1. **Cardinality filter** — if the policy specifies a `trigger_cardinality`, it only fires when the operation's cardinality matches
2. **Callback evaluation** — if a callback is registered, it runs with the full call context. `passed=True` suppresses the violation entirely
3. **Violation collection** — unsuppressed policies produce `PolicyViolation` objects
4. **Hard blocks vs confirmation** — violations with `requires_confirmation=False` are immediate blocks. Those with `requires_confirmation=True` are deferred to the `on_policy` handler

This means a single relatum can carry multiple policies with different callbacks — one that checks file patterns, another that checks time-of-day, another that checks user role — and each independently decides whether its violation fires.

#### Demo example

The demo ships with a `protected_file_delete` callback (`demo/policies.py`) that inspects `rm` commands across three detection modes: literal filename match, glob expansion against the filesystem, and recursive directory inspection.
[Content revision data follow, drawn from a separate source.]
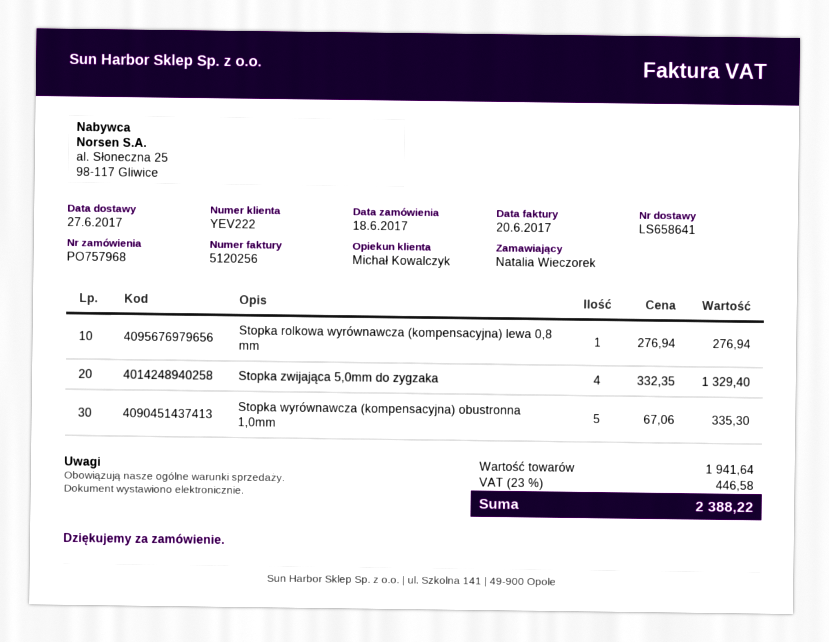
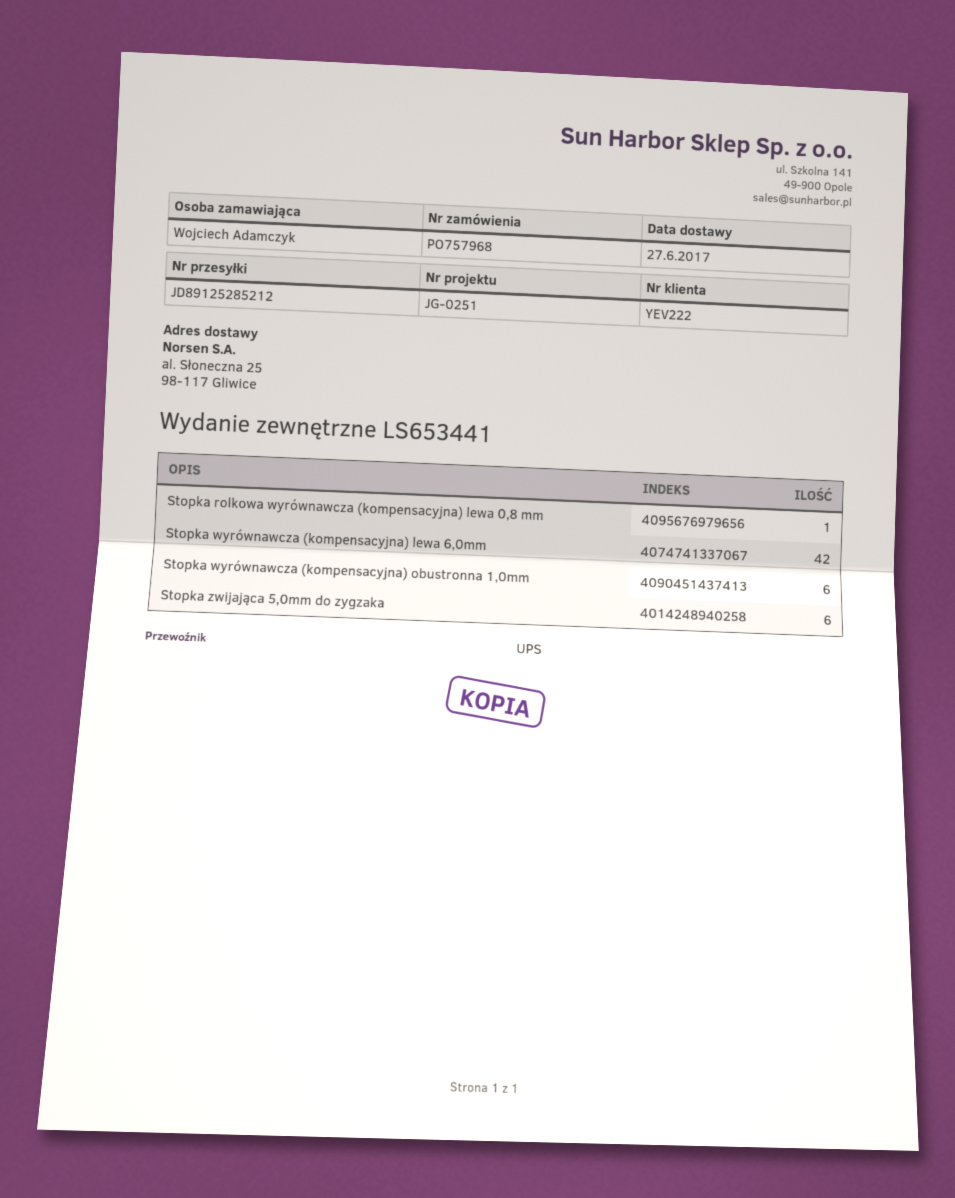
delivery note number: LS658641 -> LS653441
ordered by: Natalia Wieczorek -> Wojciech Adamczyk
Stopka zwijająca 5,0mm do zygzaka: 4 -> 6
Stopka wyrównawcza (kompensacyjna) obustronna 1,0mm: 5 -> 6
Stopka wyrównawcza (kompensacyjna) lewa 6,0mm: none -> 42

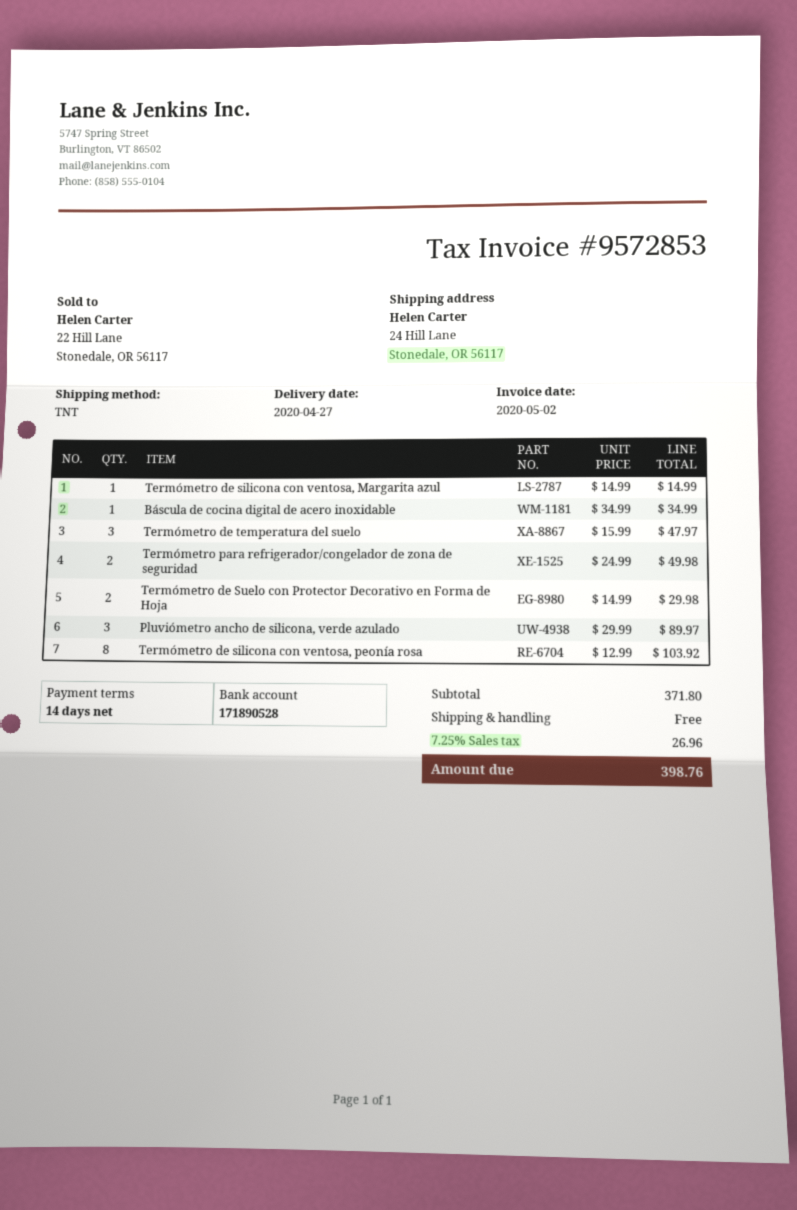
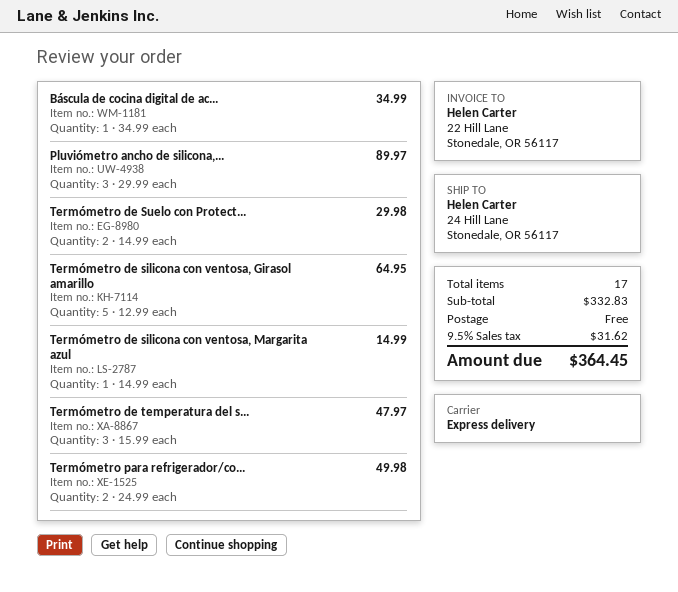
shipping method: TNT -> express
Termómetro de silicona con ventosa, peonía rosa: 8 x 12.99 = 103.92 -> none
Termómetro de silicona con ventosa, Girasol amarillo: none -> 5 x 12.99 = 64.95
subtotal: 371.80 -> 332.83
tax: 7.25% = 26.96 -> 9.5% = 31.62
total: 398.76 -> 364.45

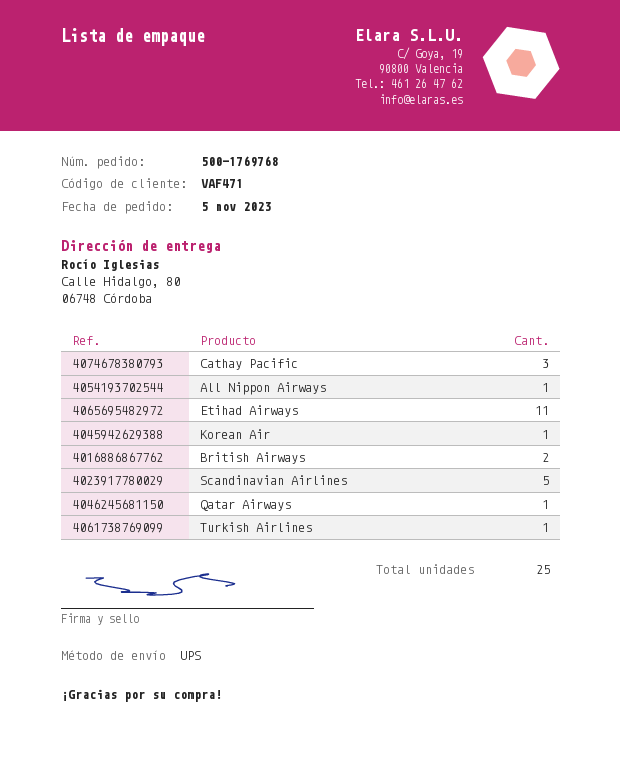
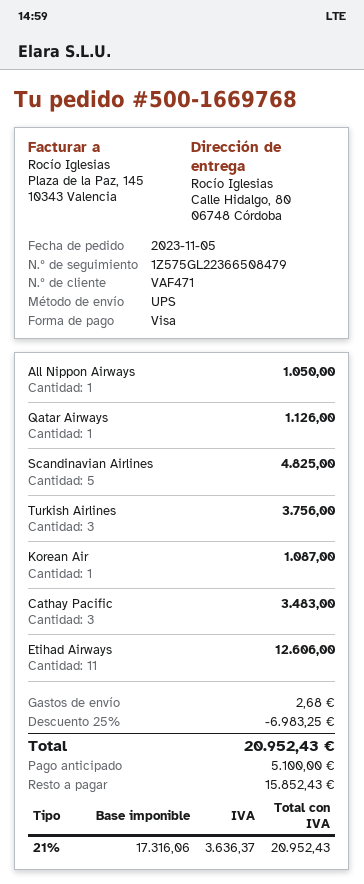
order number: 500-1769768 -> 500-1669768
British Airways: 2 -> none
Turkish Airlines: 1 -> 3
It demonstrates how a callback can make nuanced, context-aware decisions by inspecting both the command arguments and the actual filesystem state:

```python
# Registered on the delete → file APPLIES_TO relatum via seed_all.py
Policy(
name="protected_file_delete",
requires_confirmation=False,
trigger_cardinality=None,
callback="demo.policies.protected_file_delete",
confirmation_message="Deletion of {action} blocked — protected files at risk.",
)
```

When an agent runs `rm *.txt` in a directory containing `protected_config.txt`, the callback expands the glob, detects the protected file, and returns `passed=False` — blocking the deletion before it reaches the shell.